Q: How did the team get along?
A: We got along great (and still do!). I can't emphasize enough what a pleasure it is to work with such a great team.
Q: Watson is impressive on Jeopardy!. But if Watson has the medical diagnosis equivalent of the missed final Jeopardy! question, someone could die. What is your benchmark for when you would consider Watson to be ready for the real world?
A: First of all, remember that Watson had 14% confidence in Toronto being correct—Watson KNEW it was making a guess there, and obviously you wouldn't act on such guesses in a real medical scenario. In real world applications having accurate confidence estimation like this is a key advantage of the Watson technology. Second, we envision Watson not as a replacement for a doctor, but as a tool to allow a user such as a doctor to efficiently access and make sense of large amounts of unstructured information, so that he or she can ultimately make better decisions. We are not taking diagnosis decisions out of the hands of doctors.

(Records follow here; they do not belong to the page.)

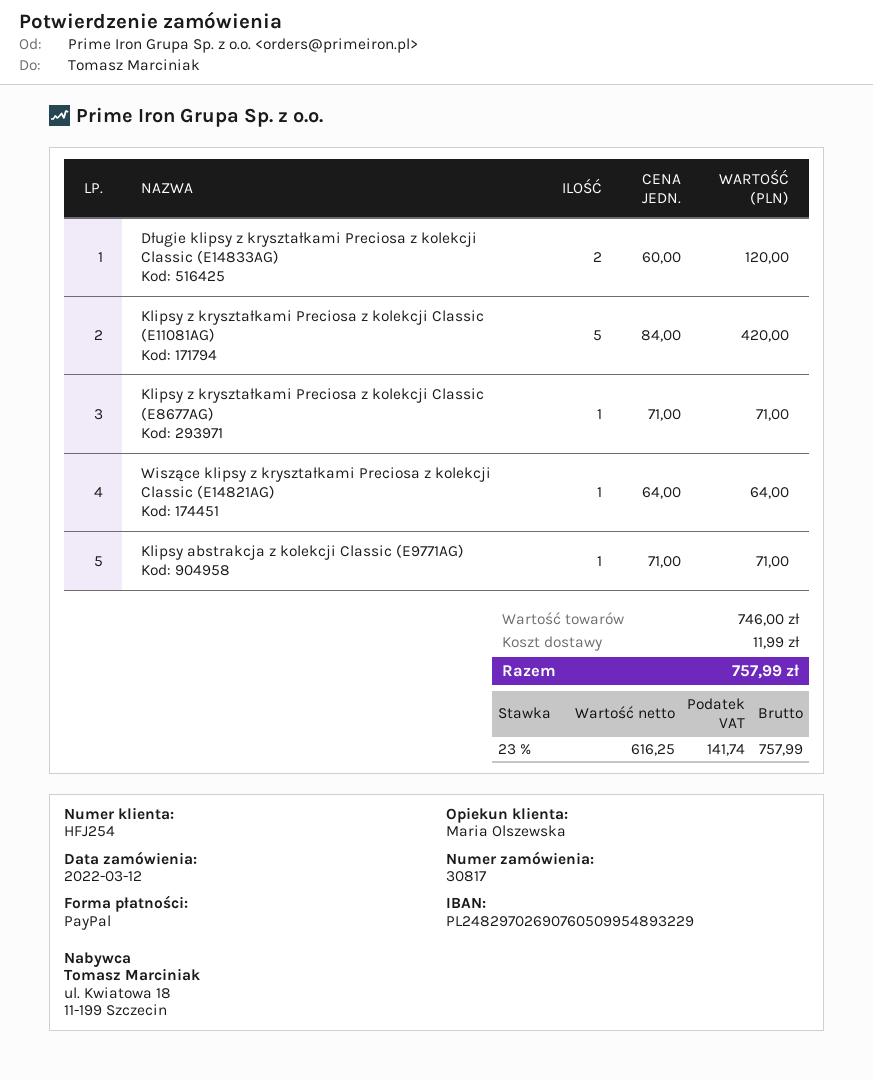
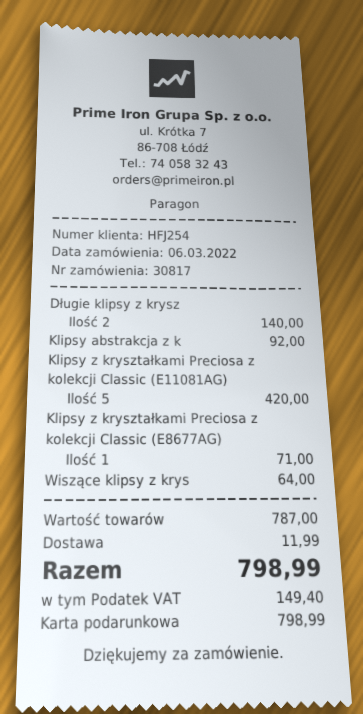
order date: 2022-03-12 -> 2022-03-06
payment method: PayPal -> gift card
Długie klipsy z kryształkami Preciosa z kolekcji Classic (E14833AG): 2 for 120.00 -> 2 for 140.00
Klipsy abstrakcja z kolekcji Classic (E9771AG): 1 for 71.00 -> 1 for 92.00
subtotal: 746.00 -> 787.00
tax: 141.74 -> 149.40
total: 757.99 -> 798.99

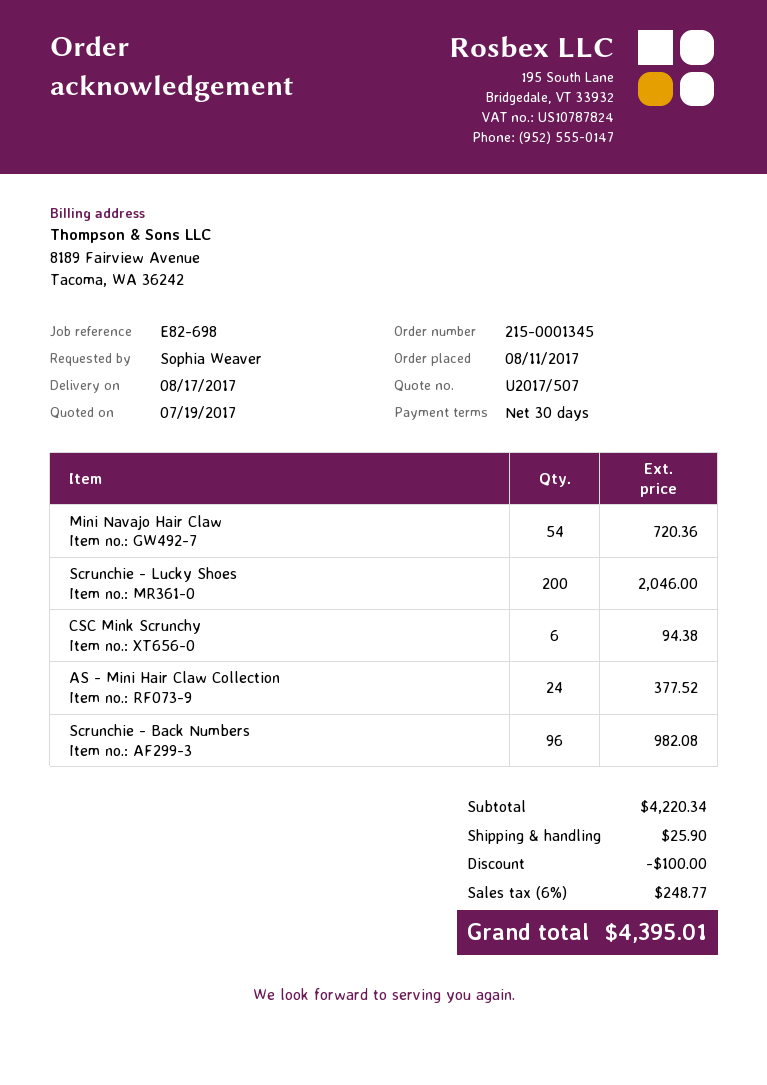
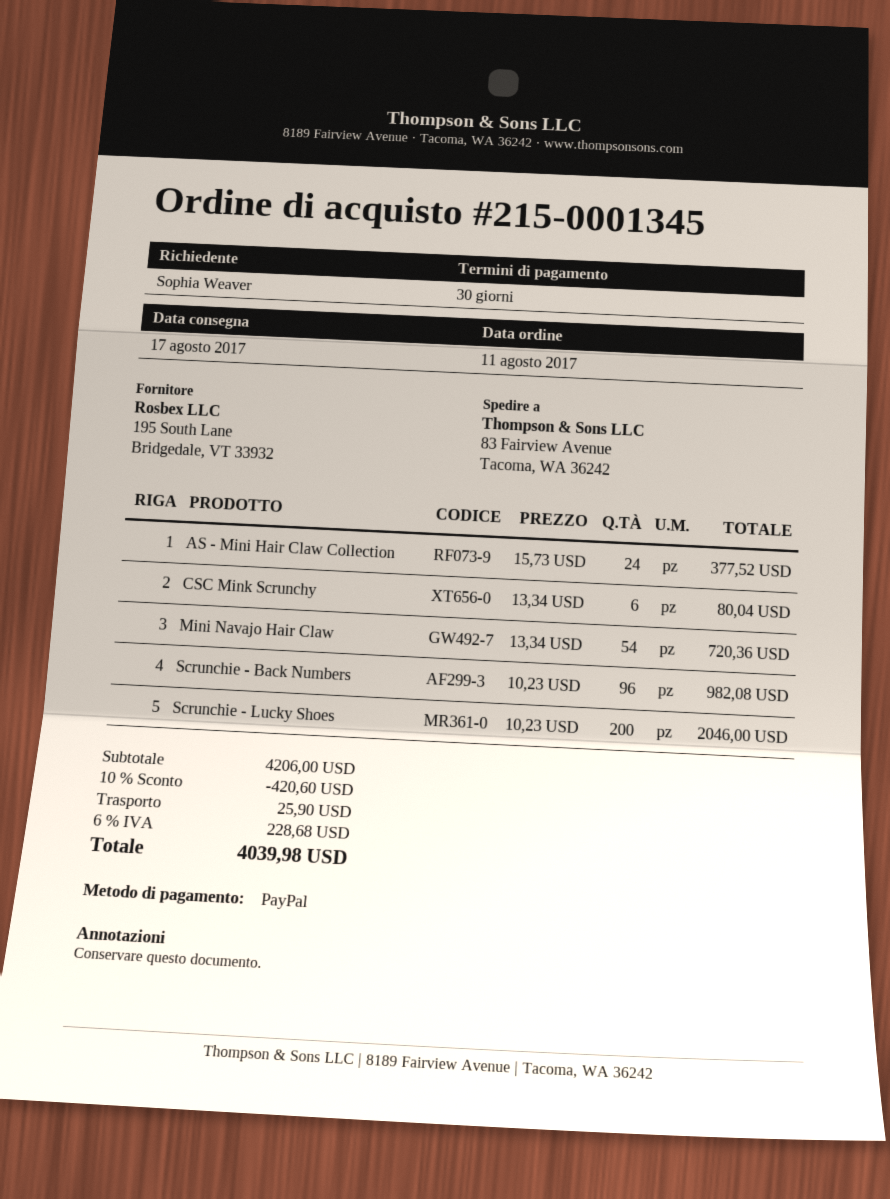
CSC Mink Scrunchy: 6 for 94.38 -> 6 for 80.04
subtotal: 4220.34 -> 4206.00
discount: 100.00 -> 420.60
tax: 6% = 248.77 -> 6% = 228.68
total: 4395.01 -> 4039.98

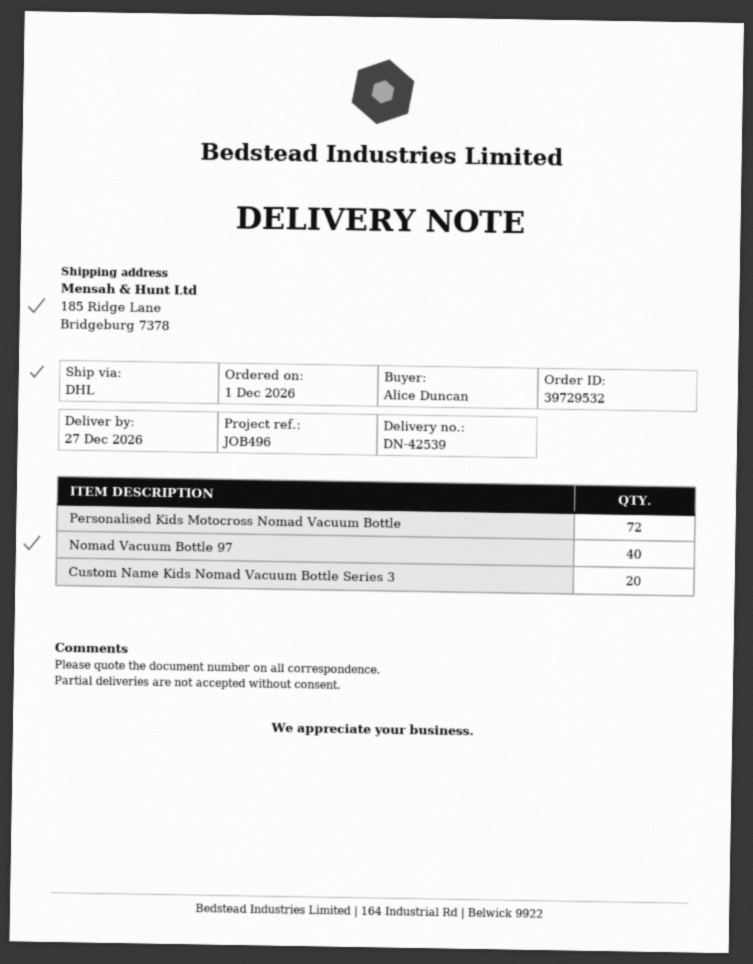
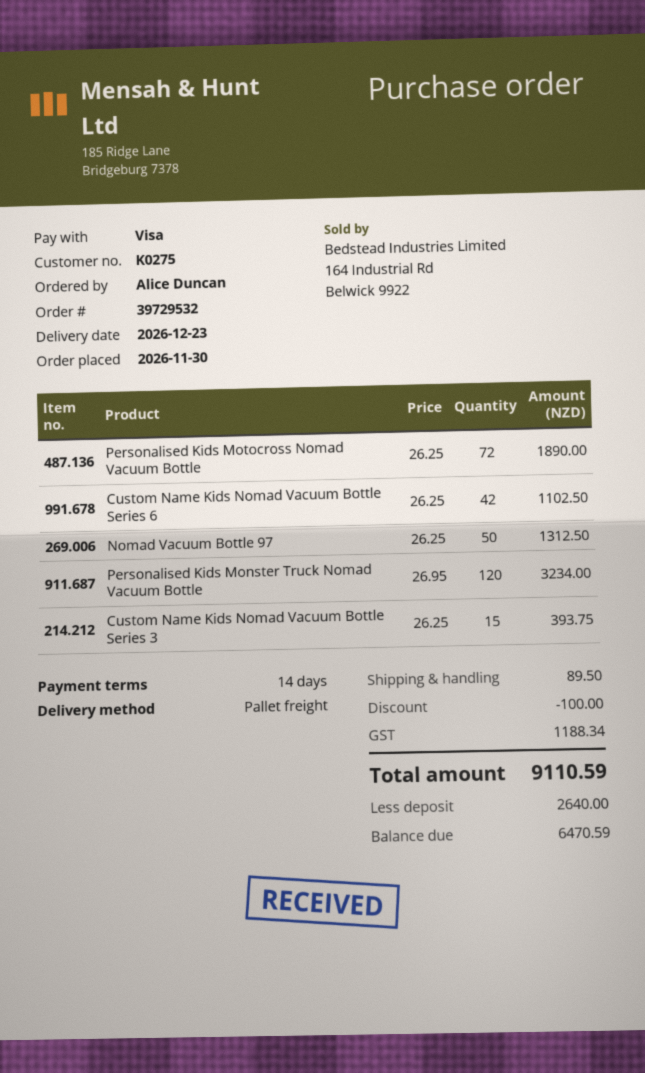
order date: 2026-12-01 -> 2026-11-30
delivery date: 2026-12-27 -> 2026-12-23
shipping method: DHL -> pallet freight
Nomad Vacuum Bottle 97: 40 -> 50
Custom Name Kids Nomad Vacuum Bottle Series 3: 20 -> 15
Custom Name Kids Nomad Vacuum Bottle Series 6: none -> 42
Personalised Kids Monster Truck Nomad Vacuum Bottle: none -> 120

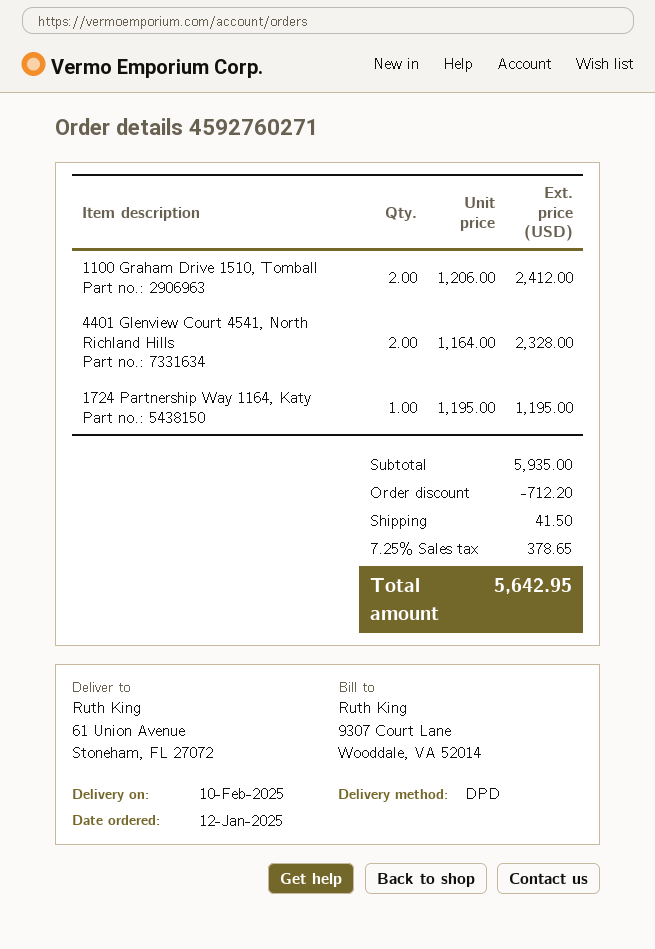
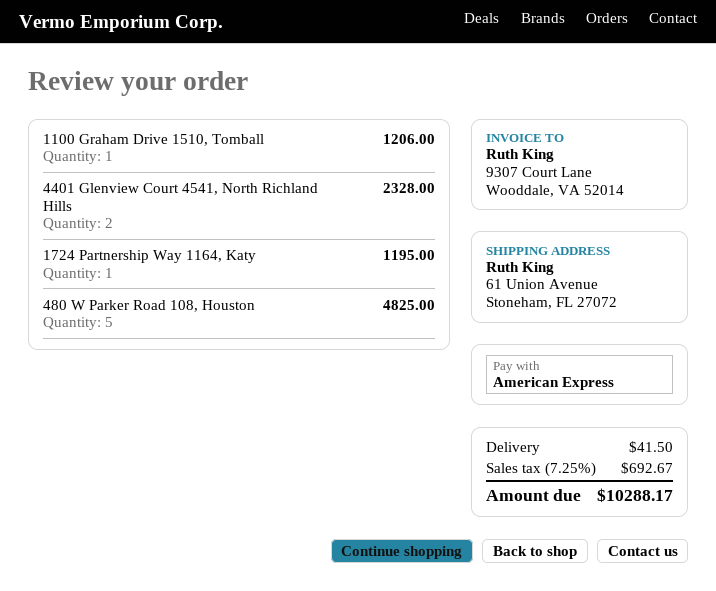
1100 Graham Drive 1510, Tomball: 2 for 2412.00 -> 1 for 1206.00
480 W Parker Road 108, Houston: none -> 5 for 4825.00
discount: 712.20 -> none
tax: 7.25% = 378.65 -> 7.25% = 692.67
total: 5642.95 -> 10288.17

Q: Does Watson embrace W3C Semantic Technology interface specifications like SPARQL or support Linked Open Data?
A: We did make some use of Dbpedia (see my answer to a previous question), which is represented in RDF and queries in SPARQL.
Q: How does this differ from MYCIN or a typical rule-based Expert System?
A: Expert systems use structured data—rules that were manually created by experts. These are extremely expensive to create and maintain. Watson gets its knowledge by analyzing unstructured text written in natural language. There is a large quantity of such information available and it is rapidly growing all the time. The promise of the Watson technology is to get deeper insights from this large quantity of unstructured text.